Sierra: Did any other documentaries inspire this film?

Vasarhelyi: Love, Actually [laughs].

Honnold: Mission Impossible [laughs].

Vasarhelyi: Seriously, though, there are so many meaningful documentaries. But Senna [a 2010 British documentary depicting the life and death of Brazilian motor-racing champion Aryton Senna] has always been important.

Chin: Senna’s the first time I realized that a film about a topic I wasn’t interested in—because I didn’t care about formula one racing—could be really captivating. It was about the psychology and stakes of the sport, and the nuances of understanding its real pressures. The question of what it meant to push the edge on something was really captivating, and I always thought that if we could capture that and share with people, it’d be very compelling. We could capture human ambition, the human spirit—the question of what it takes for someone to really take themselves beyond what people thought was possible.

Vasarhelyi: But Senna is made of up archival footage from someone who had died. In Free Solo, that verité rawness—being able to capture real life transpiring in front of the camera—was very important to us.

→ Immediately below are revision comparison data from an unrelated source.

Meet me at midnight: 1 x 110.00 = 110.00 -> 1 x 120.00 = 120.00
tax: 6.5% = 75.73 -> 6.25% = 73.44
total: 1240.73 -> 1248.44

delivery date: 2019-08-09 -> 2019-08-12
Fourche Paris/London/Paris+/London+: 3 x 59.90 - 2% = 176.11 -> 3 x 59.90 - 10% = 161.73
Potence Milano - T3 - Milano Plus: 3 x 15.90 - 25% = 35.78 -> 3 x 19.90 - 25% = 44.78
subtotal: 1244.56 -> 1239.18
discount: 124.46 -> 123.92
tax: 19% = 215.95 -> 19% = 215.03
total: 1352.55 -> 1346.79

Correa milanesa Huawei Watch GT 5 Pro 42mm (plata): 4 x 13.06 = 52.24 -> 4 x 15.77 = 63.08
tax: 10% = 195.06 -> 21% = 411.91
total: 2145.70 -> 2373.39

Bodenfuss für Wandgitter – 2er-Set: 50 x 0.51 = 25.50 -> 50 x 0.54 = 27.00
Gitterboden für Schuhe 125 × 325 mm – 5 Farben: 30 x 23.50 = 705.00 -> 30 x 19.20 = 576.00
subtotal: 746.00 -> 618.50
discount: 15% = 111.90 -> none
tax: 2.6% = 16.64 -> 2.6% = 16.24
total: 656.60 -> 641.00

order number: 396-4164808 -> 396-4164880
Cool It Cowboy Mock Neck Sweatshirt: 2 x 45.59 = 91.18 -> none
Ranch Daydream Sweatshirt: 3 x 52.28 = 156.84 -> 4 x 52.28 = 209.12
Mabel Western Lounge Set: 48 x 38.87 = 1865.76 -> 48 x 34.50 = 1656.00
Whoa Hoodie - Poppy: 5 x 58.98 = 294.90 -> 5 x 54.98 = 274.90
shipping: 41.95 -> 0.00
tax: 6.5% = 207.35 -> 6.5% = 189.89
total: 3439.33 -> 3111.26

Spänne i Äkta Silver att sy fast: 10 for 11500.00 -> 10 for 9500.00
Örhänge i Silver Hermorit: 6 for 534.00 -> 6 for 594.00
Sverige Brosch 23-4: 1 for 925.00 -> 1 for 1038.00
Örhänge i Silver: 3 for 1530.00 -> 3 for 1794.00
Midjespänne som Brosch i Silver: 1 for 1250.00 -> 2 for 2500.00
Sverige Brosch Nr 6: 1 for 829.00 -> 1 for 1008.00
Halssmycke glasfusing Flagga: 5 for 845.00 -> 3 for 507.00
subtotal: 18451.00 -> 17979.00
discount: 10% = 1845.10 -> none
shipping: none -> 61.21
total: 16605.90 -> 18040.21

Honnold: For me, the only relevant film was Meru. I was like, "Oh, they make great films? Cool."

Sierra: What’s the film’s intended takeaway for aspiring free soloists and other climbers?

Honnold: That freestyling can be a beautiful experience—if you lay the proper groundwork, that is—and if you’ve put in the time and effort to properly prepare for it. So I hope the message about preparation really resonates.

Vasarhelyi: For climbers and everyone else in the audience, I think the takeaway should be the fact that Alex lives every day with incredible intention—he’s thought deeply about life and death, and this is the life he chooses to live. And on a very inspiring level, Alex shows that with a lot of practice, you can indeed move through fear.